Instructions to follow
Below are the records; pull every line that includes "none".

[Before-and-after change records]
Content starts

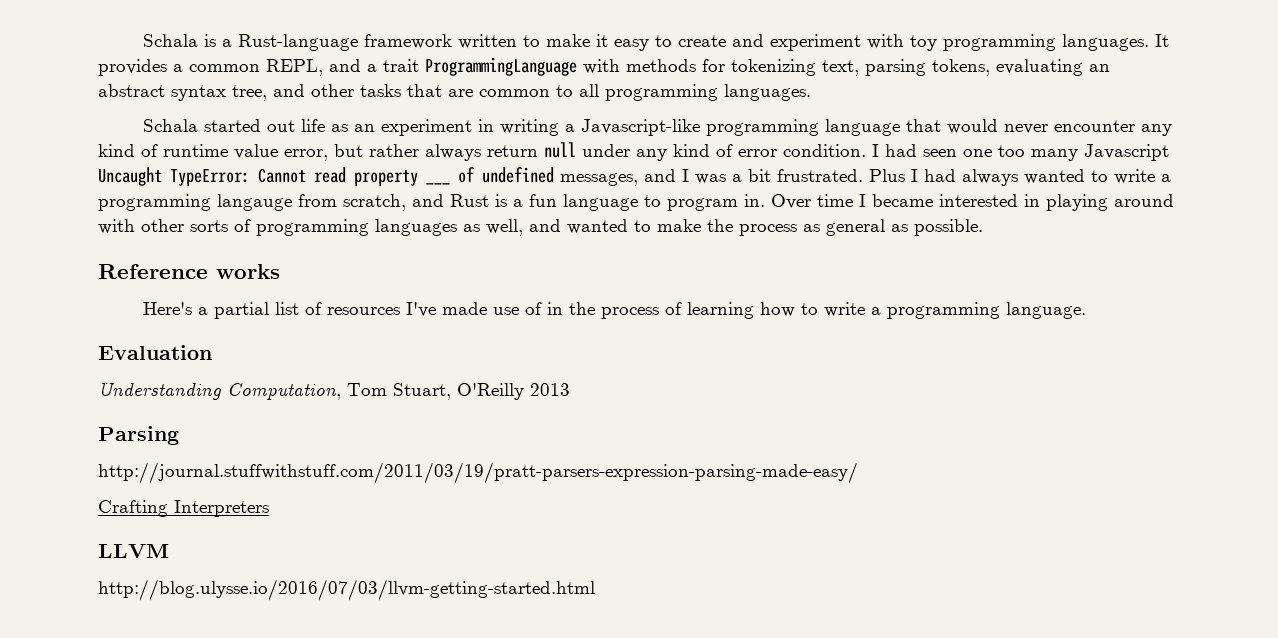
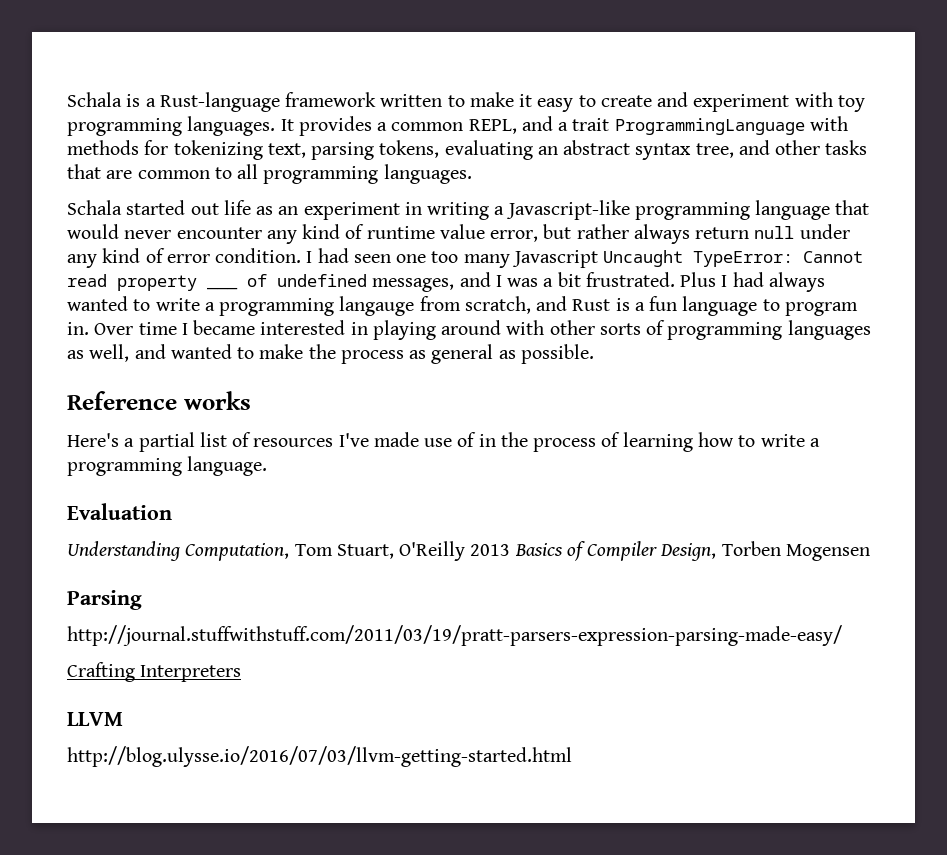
(570, 389) none -> [514,541,870,561] Basics of Compiler Design, Torben Mogensen

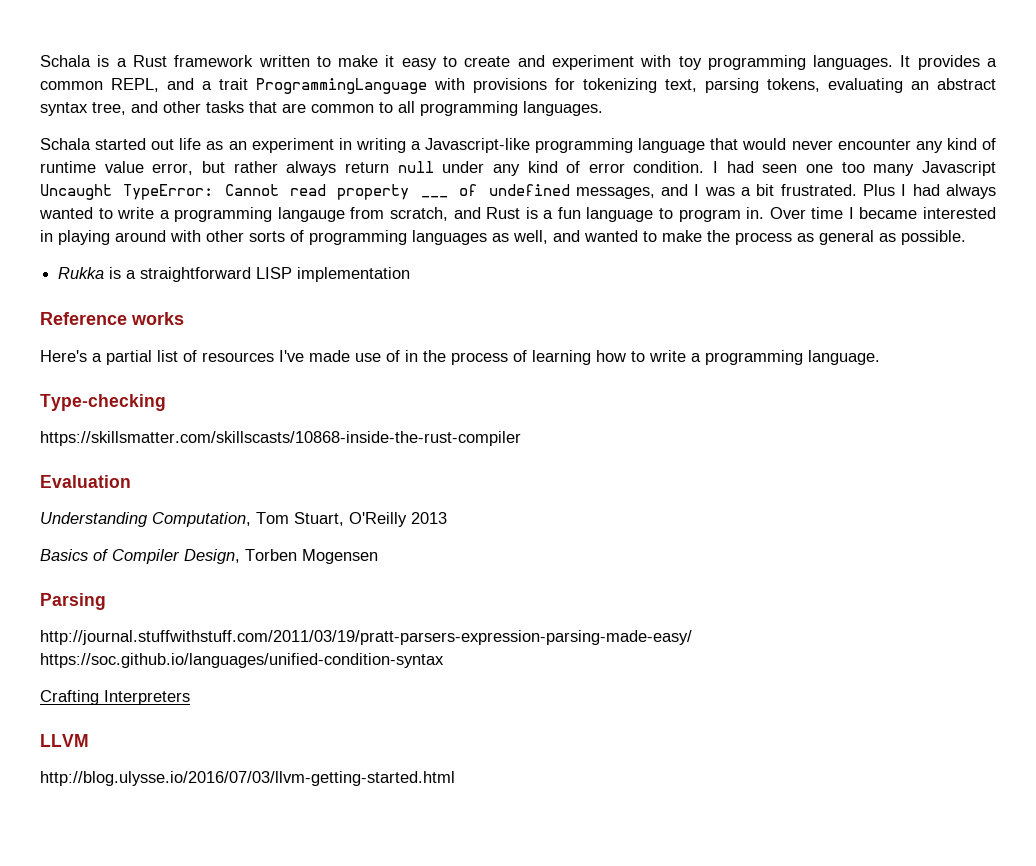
[159,92,280,112] Rust-language -> [132,55,167,67] Rust
[67,140,139,155] methods -> [473,78,547,93] provisions
(594, 354) none -> [58,267,411,282] // Rukka is a straightforward LISP implementation
(268, 466) none -> [40,394,166,411] [40,431,521,446] // Type-checking // https://skillsmatter.com/skillscasts/10868-inside-the-rust-compiler
(511, 550) none -> (447, 518) //
(842, 635) none -> [40,653,444,668] https://soc.github.io/languages/unified-condition-syntax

Content ends

Reply
(570, 389) none -> [514,541,870,561] Basics of Compiler Design, Torben Mogensen
(594, 354) none -> [58,267,411,282] // Rukka is a straightforward LISP implementation
(268, 466) none -> [40,394,166,411] [40,431,521,446] // Type-checking // https://skillsmatter.com/skillscasts/10868-inside-the-rust-compiler
(511, 550) none -> (447, 518) //
(842, 635) none -> [40,653,444,668] https://soc.github.io/languages/unified-condition-syntax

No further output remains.